Entries provided below:
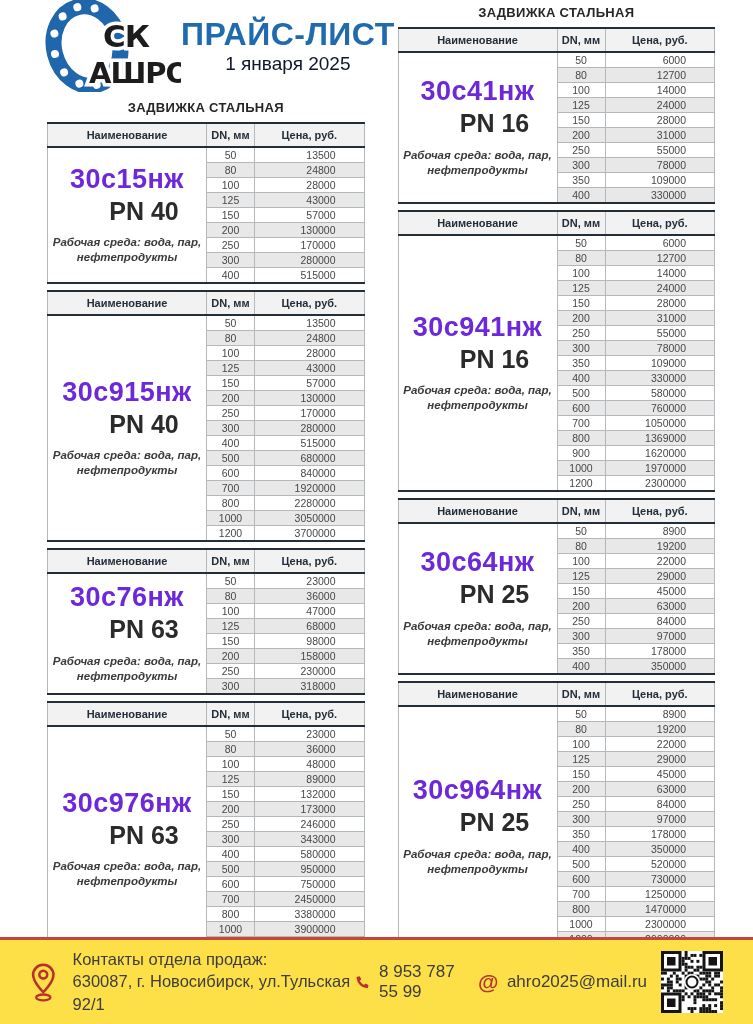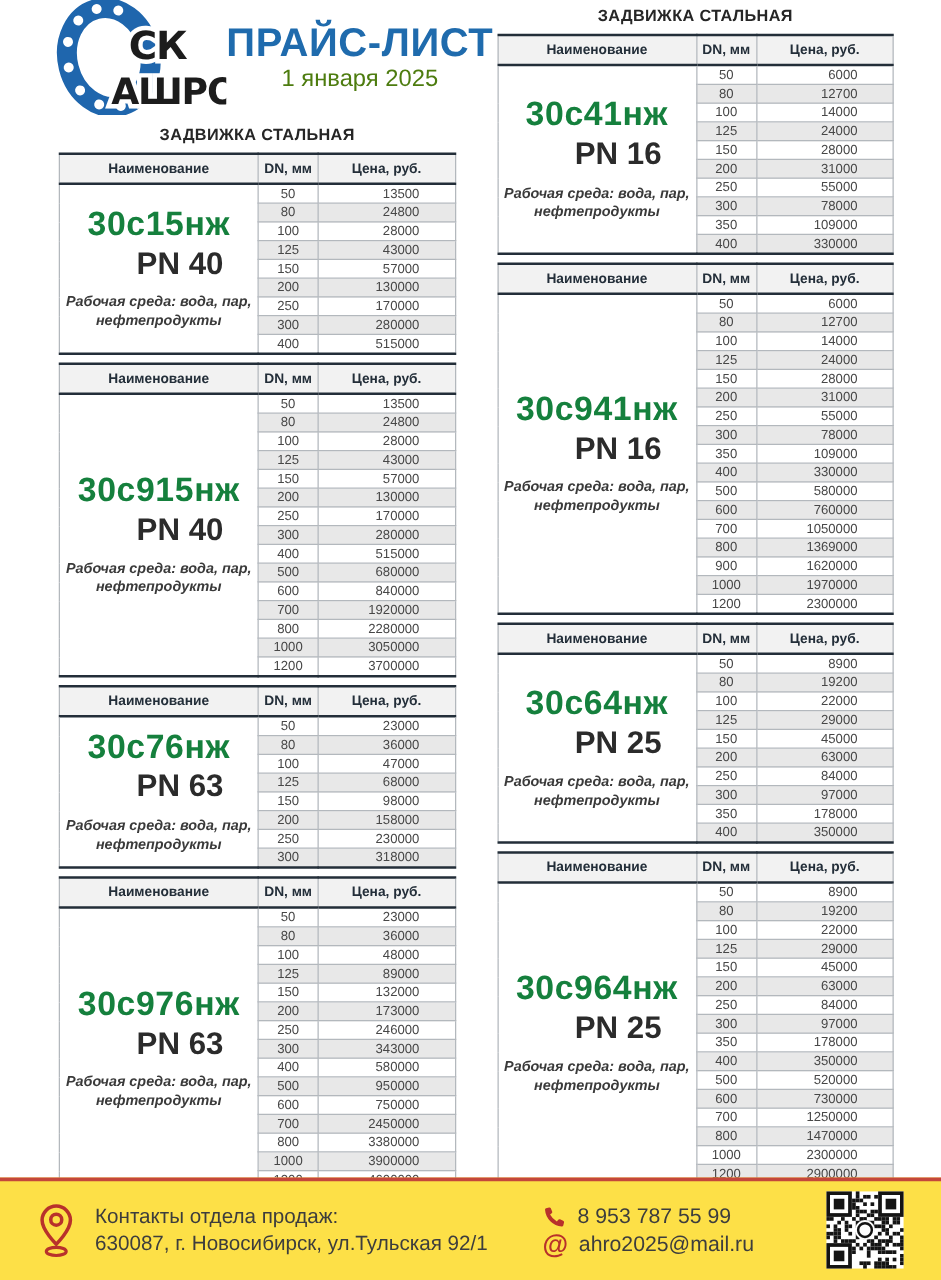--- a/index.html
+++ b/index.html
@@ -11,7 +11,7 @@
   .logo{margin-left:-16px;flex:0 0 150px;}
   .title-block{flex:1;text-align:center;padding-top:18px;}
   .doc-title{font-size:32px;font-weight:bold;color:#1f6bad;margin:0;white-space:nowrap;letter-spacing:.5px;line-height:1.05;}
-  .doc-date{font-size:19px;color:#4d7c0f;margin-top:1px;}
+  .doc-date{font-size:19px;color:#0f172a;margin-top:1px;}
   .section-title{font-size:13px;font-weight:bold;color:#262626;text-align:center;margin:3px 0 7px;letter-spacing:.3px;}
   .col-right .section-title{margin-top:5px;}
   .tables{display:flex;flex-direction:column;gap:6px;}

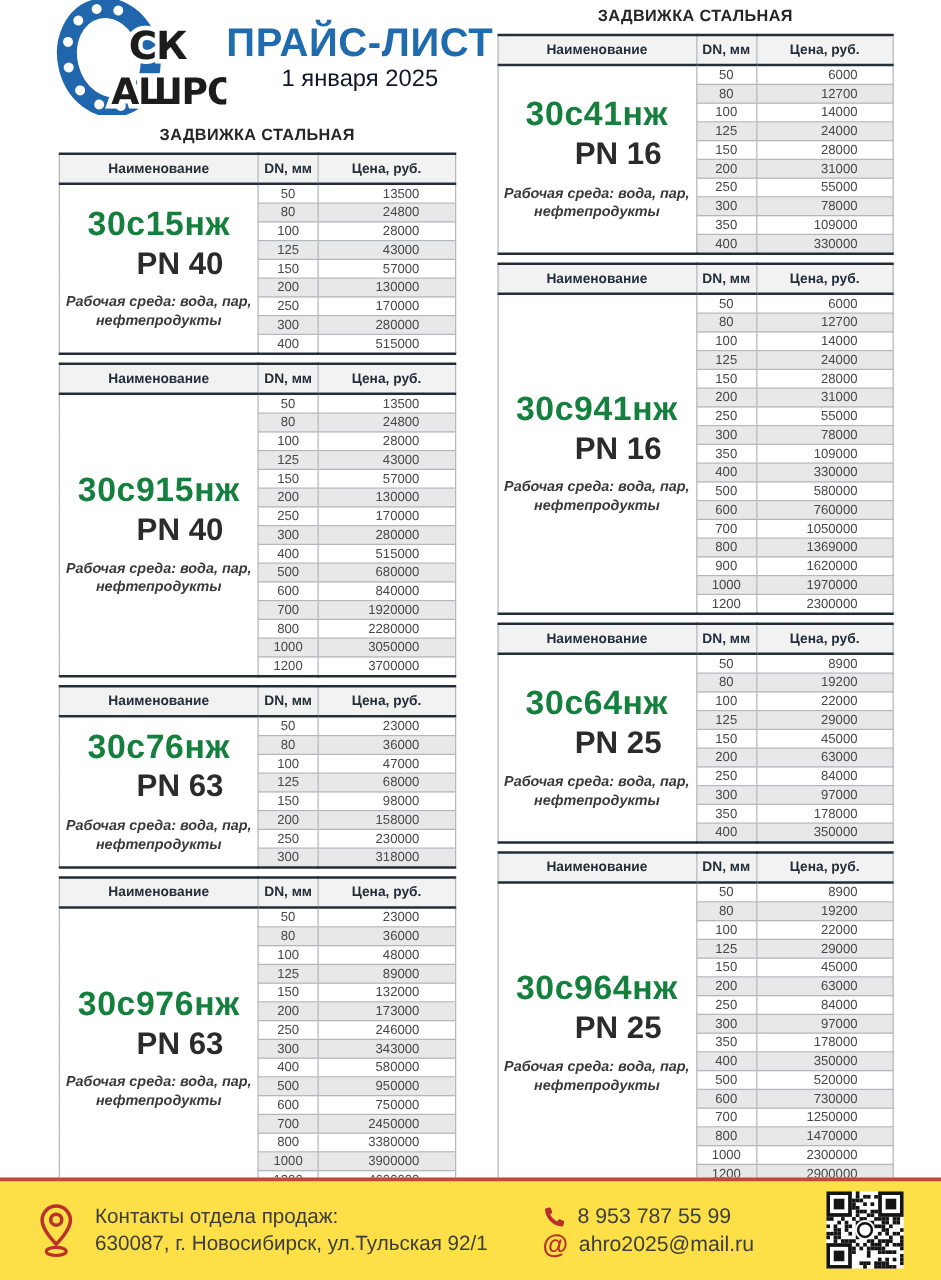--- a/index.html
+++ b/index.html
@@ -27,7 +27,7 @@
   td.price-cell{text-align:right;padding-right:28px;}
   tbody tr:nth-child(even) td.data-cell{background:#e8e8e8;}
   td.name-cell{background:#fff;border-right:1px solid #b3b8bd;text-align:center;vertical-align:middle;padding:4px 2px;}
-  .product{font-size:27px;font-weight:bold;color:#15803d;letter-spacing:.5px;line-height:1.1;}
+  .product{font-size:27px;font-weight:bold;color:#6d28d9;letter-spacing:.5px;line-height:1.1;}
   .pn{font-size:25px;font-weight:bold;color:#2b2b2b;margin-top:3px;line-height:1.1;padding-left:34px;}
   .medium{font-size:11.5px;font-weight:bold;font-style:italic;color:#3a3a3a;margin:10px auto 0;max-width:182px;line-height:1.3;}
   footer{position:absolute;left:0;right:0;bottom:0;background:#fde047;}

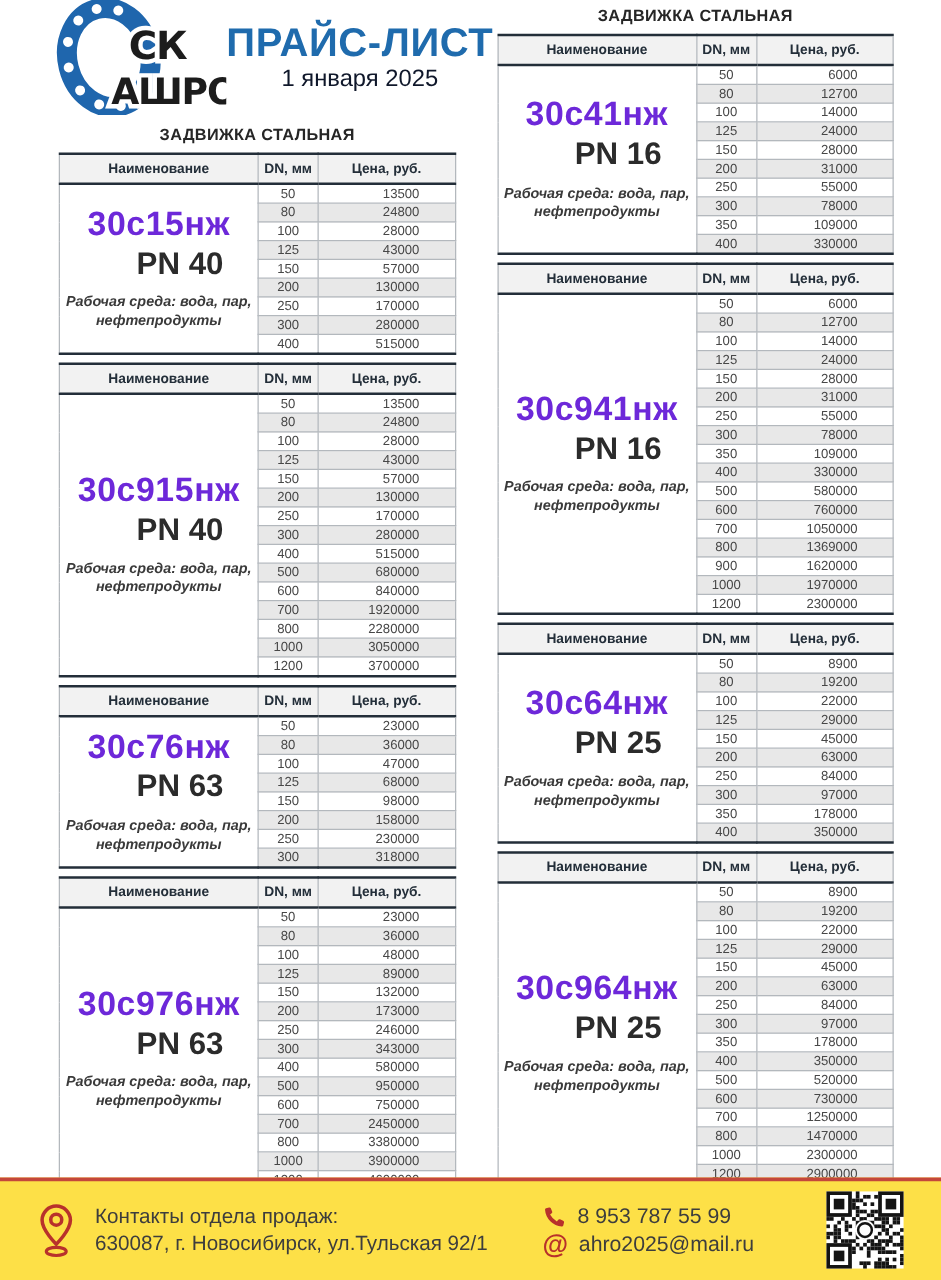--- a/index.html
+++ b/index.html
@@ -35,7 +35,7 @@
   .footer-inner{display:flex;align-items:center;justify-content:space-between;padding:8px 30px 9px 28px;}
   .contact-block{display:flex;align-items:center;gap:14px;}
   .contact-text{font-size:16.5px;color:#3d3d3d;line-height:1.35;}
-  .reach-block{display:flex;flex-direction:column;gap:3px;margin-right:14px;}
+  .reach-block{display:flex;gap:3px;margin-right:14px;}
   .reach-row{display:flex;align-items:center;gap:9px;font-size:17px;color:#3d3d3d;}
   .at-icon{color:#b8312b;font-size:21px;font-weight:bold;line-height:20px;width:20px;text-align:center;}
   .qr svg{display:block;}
End of Entries provided.
Problem statement: Each line of the data needs to be output exactly, with any image excluded.

Your response:
--- a/index.html
+++ b/index.html
@@ -11,7 +11,7 @@
   .logo{margin-left:-16px;flex:0 0 150px;}
   .title-block{flex:1;text-align:center;padding-top:18px;}
   .doc-title{font-size:32px;font-weight:bold;color:#1f6bad;margin:0;white-space:nowrap;letter-spacing:.5px;line-height:1.05;}
-  .doc-date{font-size:19px;color:#4d7c0f;margin-top:1px;}
+  .doc-date{font-size:19px;color:#0f172a;margin-top:1px;}
   .section-title{font-size:13px;font-weight:bold;color:#262626;text-align:center;margin:3px 0 7px;letter-spacing:.3px;}
   .col-right .section-title{margin-top:5px;}
   .tables{display:flex;flex-direction:column;gap:6px;}

--- a/index.html
+++ b/index.html
@@ -27,7 +27,7 @@
   td.price-cell{text-align:right;padding-right:28px;}
   tbody tr:nth-child(even) td.data-cell{background:#e8e8e8;}
   td.name-cell{background:#fff;border-right:1px solid #b3b8bd;text-align:center;vertical-align:middle;padding:4px 2px;}
-  .product{font-size:27px;font-weight:bold;color:#15803d;letter-spacing:.5px;line-height:1.1;}
+  .product{font-size:27px;font-weight:bold;color:#6d28d9;letter-spacing:.5px;line-height:1.1;}
   .pn{font-size:25px;font-weight:bold;color:#2b2b2b;margin-top:3px;line-height:1.1;padding-left:34px;}
   .medium{font-size:11.5px;font-weight:bold;font-style:italic;color:#3a3a3a;margin:10px auto 0;max-width:182px;line-height:1.3;}
   footer{position:absolute;left:0;right:0;bottom:0;background:#fde047;}

--- a/index.html
+++ b/index.html
@@ -35,7 +35,7 @@
   .footer-inner{display:flex;align-items:center;justify-content:space-between;padding:8px 30px 9px 28px;}
   .contact-block{display:flex;align-items:center;gap:14px;}
   .contact-text{font-size:16.5px;color:#3d3d3d;line-height:1.35;}
-  .reach-block{display:flex;flex-direction:column;gap:3px;margin-right:14px;}
+  .reach-block{display:flex;gap:3px;margin-right:14px;}
   .reach-row{display:flex;align-items:center;gap:9px;font-size:17px;color:#3d3d3d;}
   .at-icon{color:#b8312b;font-size:21px;font-weight:bold;line-height:20px;width:20px;text-align:center;}
   .qr svg{display:block;}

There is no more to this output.